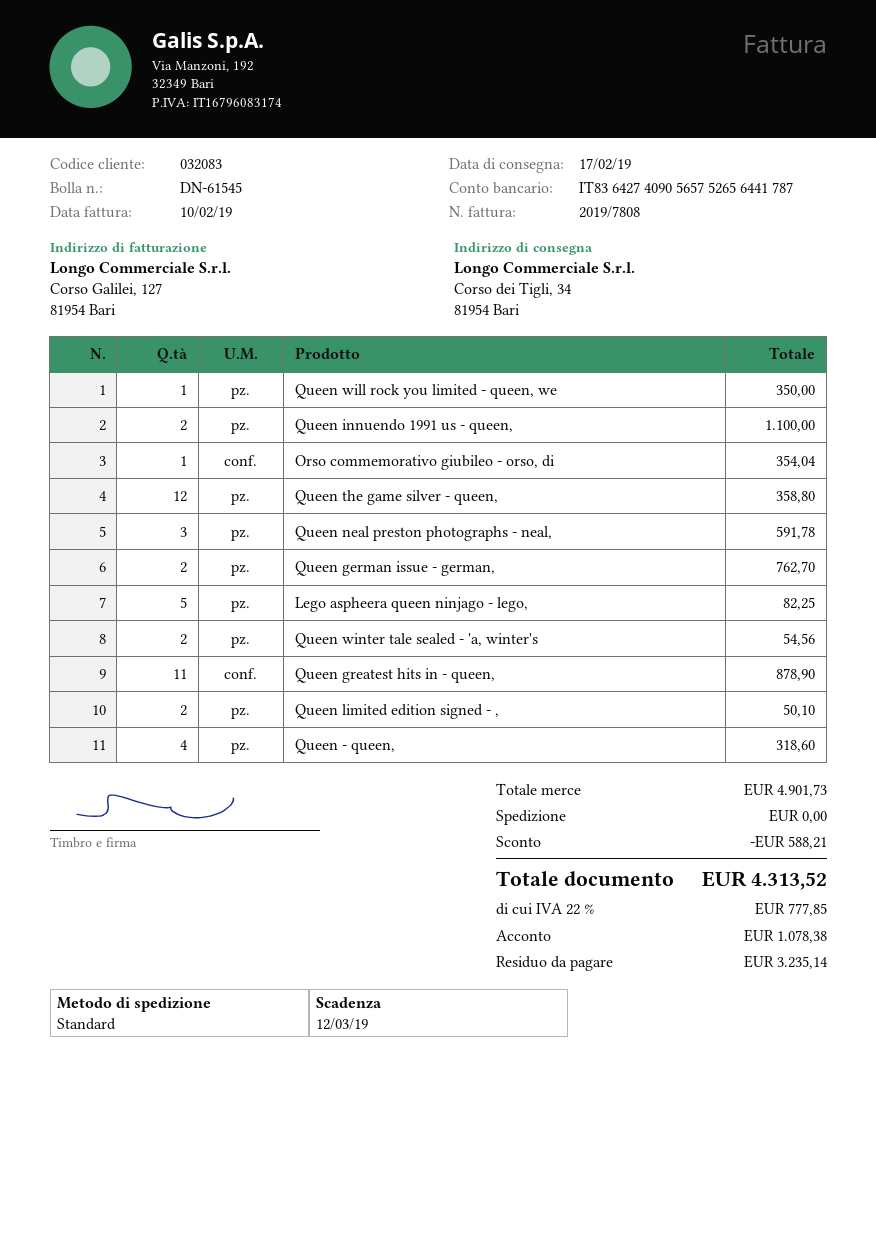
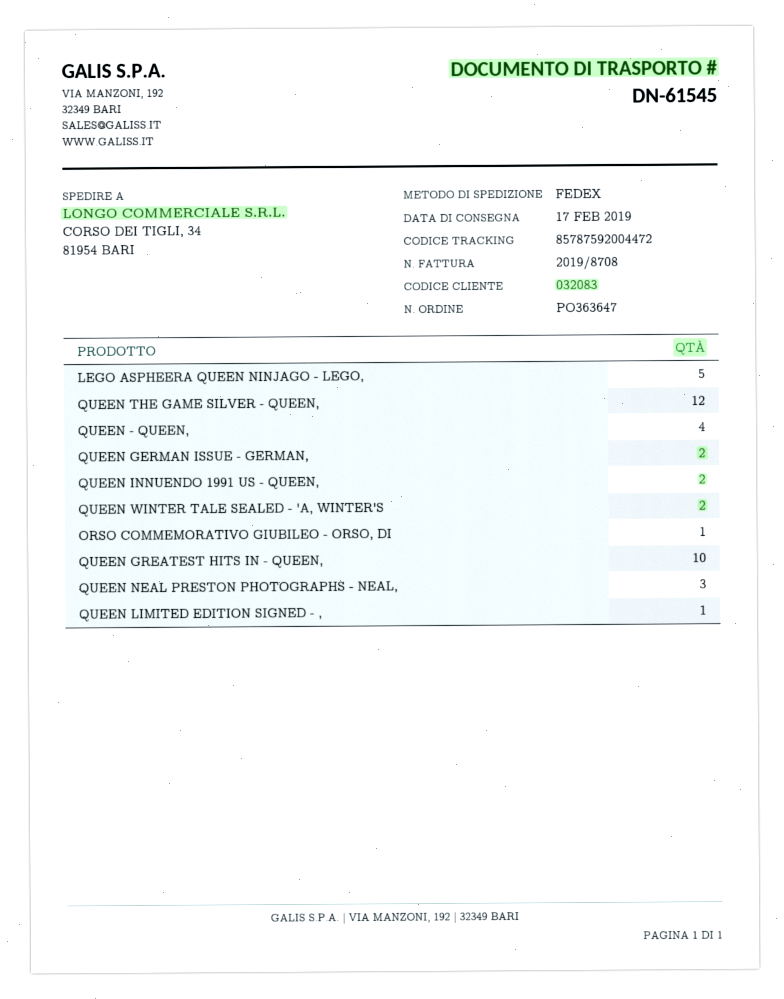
invoice number: 2019/7808 -> 2019/8708
shipping method: standard -> FedEx
Queen will rock you limited - queen, we: 1 -> none
Queen greatest hits in - queen,: 11 -> 10
Queen limited edition signed - ,: 2 -> 1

BRIEF
Reproduce every line above that contains the string "Queen".

RESPONSE TO THIS EXERCISE
Queen will rock you limited - queen, we: 1 -> none
Queen greatest hits in - queen,: 11 -> 10
Queen limited edition signed - ,: 2 -> 1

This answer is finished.